Bode studied law at the Universities of Göttingen and Berlin, but took an interest in art during his university years. While practicing law in Braunschweig he systematically rearranged the ducal art collections, and visited a number of museums and private collections in Belgium, the Netherlands, and Italy. After studies in art history in Berlin and Vienna, he received his doctorate from the University of Leipzig in 1870 based on his dissertation Frans Hals und seine Schule.

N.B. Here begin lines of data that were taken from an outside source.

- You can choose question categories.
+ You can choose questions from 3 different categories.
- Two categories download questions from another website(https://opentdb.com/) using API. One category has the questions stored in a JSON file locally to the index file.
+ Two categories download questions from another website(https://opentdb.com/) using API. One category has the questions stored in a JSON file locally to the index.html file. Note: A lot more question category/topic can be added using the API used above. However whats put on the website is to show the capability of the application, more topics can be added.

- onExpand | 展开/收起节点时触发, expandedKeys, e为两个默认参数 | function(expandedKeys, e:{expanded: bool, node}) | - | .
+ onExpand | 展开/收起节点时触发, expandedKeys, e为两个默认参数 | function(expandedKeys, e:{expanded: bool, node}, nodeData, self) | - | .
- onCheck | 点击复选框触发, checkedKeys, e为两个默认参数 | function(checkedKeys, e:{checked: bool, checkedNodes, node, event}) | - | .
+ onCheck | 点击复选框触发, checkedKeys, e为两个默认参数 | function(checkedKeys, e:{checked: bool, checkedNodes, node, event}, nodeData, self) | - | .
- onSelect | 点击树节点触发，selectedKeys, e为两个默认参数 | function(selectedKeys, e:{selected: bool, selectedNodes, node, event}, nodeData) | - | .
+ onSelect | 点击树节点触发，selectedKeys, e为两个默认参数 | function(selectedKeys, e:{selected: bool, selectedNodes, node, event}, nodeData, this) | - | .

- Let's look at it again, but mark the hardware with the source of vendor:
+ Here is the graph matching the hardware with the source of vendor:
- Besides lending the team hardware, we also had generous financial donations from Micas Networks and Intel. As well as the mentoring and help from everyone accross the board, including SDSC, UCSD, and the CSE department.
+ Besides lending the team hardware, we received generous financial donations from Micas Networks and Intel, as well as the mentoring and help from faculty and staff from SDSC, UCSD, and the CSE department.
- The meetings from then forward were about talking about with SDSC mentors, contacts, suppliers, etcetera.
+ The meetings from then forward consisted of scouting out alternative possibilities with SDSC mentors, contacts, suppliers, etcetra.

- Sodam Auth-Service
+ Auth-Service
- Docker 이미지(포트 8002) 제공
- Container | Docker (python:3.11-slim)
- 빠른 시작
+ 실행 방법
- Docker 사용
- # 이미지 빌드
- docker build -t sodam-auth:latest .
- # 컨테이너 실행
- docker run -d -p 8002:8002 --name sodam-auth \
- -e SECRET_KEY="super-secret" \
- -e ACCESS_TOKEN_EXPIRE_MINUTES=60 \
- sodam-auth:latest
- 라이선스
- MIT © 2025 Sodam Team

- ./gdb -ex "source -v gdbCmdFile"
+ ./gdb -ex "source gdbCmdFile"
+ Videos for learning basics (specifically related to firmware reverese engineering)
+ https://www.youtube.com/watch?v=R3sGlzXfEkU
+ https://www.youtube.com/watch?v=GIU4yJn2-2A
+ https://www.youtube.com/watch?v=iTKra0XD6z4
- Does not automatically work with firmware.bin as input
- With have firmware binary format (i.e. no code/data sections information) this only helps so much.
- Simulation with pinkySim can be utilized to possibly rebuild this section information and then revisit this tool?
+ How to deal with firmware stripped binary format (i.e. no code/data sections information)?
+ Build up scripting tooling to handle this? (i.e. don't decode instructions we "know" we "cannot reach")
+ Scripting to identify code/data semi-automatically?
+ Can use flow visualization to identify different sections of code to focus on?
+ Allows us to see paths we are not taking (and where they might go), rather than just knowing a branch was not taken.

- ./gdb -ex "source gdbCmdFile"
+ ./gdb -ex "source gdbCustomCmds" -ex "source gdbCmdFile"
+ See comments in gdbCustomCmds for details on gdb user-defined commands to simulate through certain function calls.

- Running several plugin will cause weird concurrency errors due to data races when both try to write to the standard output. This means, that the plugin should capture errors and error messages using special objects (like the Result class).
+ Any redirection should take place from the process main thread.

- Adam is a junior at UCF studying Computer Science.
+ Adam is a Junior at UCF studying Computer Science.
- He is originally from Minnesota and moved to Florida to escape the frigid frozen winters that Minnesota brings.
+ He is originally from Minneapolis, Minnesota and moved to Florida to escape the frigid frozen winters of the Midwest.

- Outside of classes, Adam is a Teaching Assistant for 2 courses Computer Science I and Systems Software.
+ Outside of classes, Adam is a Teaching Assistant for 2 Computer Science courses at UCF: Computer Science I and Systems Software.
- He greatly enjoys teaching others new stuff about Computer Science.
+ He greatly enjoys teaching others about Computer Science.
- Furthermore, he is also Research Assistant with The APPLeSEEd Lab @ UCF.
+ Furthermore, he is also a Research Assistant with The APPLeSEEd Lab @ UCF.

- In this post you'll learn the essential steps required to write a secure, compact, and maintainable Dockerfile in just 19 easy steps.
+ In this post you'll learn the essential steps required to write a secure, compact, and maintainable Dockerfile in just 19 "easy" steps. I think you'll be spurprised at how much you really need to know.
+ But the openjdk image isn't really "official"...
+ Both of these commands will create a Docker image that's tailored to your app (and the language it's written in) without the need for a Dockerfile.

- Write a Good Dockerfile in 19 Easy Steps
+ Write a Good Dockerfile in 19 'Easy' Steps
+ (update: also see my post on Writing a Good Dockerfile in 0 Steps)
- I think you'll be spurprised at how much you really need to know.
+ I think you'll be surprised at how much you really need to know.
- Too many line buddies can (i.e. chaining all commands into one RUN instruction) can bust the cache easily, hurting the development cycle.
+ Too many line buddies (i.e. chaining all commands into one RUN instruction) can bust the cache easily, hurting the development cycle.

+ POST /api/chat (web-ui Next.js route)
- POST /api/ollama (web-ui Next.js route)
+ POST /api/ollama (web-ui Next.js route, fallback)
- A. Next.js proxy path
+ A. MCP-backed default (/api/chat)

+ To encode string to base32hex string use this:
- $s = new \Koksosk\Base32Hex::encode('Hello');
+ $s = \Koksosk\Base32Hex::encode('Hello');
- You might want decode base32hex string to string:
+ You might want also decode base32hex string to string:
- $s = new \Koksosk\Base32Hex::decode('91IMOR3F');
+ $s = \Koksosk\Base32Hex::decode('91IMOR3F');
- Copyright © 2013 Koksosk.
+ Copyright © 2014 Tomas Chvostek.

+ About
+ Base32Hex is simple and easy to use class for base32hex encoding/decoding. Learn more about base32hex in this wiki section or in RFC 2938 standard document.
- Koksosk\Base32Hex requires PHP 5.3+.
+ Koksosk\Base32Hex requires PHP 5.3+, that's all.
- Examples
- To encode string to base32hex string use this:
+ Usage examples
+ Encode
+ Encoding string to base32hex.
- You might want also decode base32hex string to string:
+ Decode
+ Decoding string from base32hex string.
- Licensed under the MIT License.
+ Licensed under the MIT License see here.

In 1871 Bode participated in the so-called "Holbein convention" in Dresden, at which a number of prominent art historians convened to determine which of two versions of Hans Holbein the Younger's Meyer Madonna was the original work.

In 1872 he took a position as an assistant curator of sculpture in the royal museums in Berlin, and became director of the department in 1883. He took over the Gemäldegalerie in 1890, and became general director of what is now the Berlin State Museums in 1905, succeeding Richard Schöne. Many of his efforts were devoted to the new Kaiser Friedrich Museum on Museum Island; his close relationship with the imperial family, his political astuteness, and his relationships with artists and collectors throughout Europe enabled to amass a major collection for the museum. In the 1890s Berlin was far behind Munich and Dresden in its art collections, but with the enthusiastic participation of Wilhelm II, Bode was able to shift the center of the German art world to the capital. He was also in charge of rebuilding the museums of Strasbourg, whose collections had been entirely destroyed in 1870 by Prussian bombardments during the Franco-Prussian War. Bode occupied this post from 1889 to 1914, establishing the Musée des Beaux-Arts and the Cabinet des estampes et des dessins as well as setting the grounds of part of the current Musée de l’Œuvre Notre-Dame's collections.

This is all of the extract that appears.